Knowledge Discovery in Databases of Radiation Therapy Treatment Planning
Radiation has been utilized in medical domain for multiple purposes. Treating cancer using radiation has increasing popularity during the last century. Radiation beam is directed to the tumor cells while the surrounding healthy tissue is attempted to be avoided. Radiation therapy treatment planning serves the goal of delivering high concentrated radiation to the treatment volume while minimizing the normal tissue as much as possible. With the advent of more sophisticated delivery technology, treatment planning time increases over time. In addition, the treatment plan quality relies on the experience of the planner. Several computer assistance techniques emerged to help the treatment planning process, among which knowledge-based planning (KBP) has been successful in inverse planning IMRT. KBP falls under the umbrella of Knowledge Discovery in Databases (KDD) which originated in industry. The philosophy is to extract useful knowledge from previous application/data/observations to make predictions in the future practice. KBP reduces the iterative trial-and-error process in manual planning, and more importantly guarantees consistent plan quality. Despite the great potential of treatment planning KDD (TPKDD), three major challenges remain before TPKDD can be widely implemented in the clinical environment: 1. a good knowledge model asks for sufficient amount of training data to extract useful knowledge and is therefore less efficient; 2. a knowledge model is usually only applicable for the specific treatment site and treatment technique and is therefore less generalizable; 3. a knowledge model needs meticulous inspection before implementing in the clinic to verify the robustness.

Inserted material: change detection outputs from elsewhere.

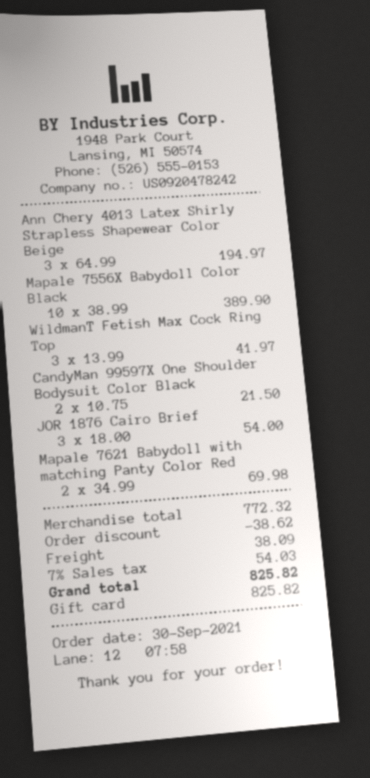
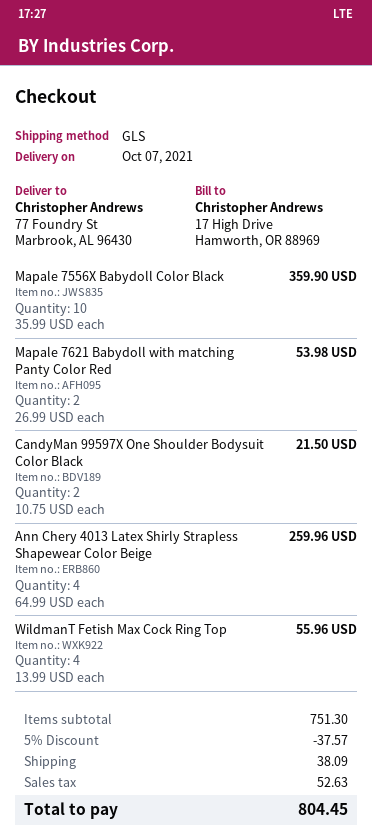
Ann Chery 4013 Latex Shirly Strapless Shapewear Color Beige: 3 x 64.99 = 194.97 -> 4 x 64.99 = 259.96
Mapale 7556X Babydoll Color Black: 10 x 38.99 = 389.90 -> 10 x 35.99 = 359.90
WildmanT Fetish Max Cock Ring Top: 3 x 13.99 = 41.97 -> 4 x 13.99 = 55.96
JOR 1876 Cairo Brief: 3 x 18.00 = 54.00 -> none
Mapale 7621 Babydoll with matching Panty Color Red: 2 x 34.99 = 69.98 -> 2 x 26.99 = 53.98
subtotal: 772.32 -> 751.30
discount: 38.62 -> 37.57
tax: 54.03 -> 52.63
total: 825.82 -> 804.45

This study aims at filling in the niche in TPKDD and improves current TPKDD workflow by tackling the aforementioned challenges. This study is divided into three parts. The first part of the study aims to improve the modeling efficiency by introducing an atlas-based treatment planning guidance. In the second part of the study, an automated treatment planning technique for whole breast radiation therapy (WBRT) is proposed to provide a solution for the area where TPKDD has not yet set foot on. In the third part of the study, several topics related to the knowledge model quality are addressed, including improving the model training workflow, identifying geometric novelty and dosimetric outlier case, building a global model and facilitating incremental learning.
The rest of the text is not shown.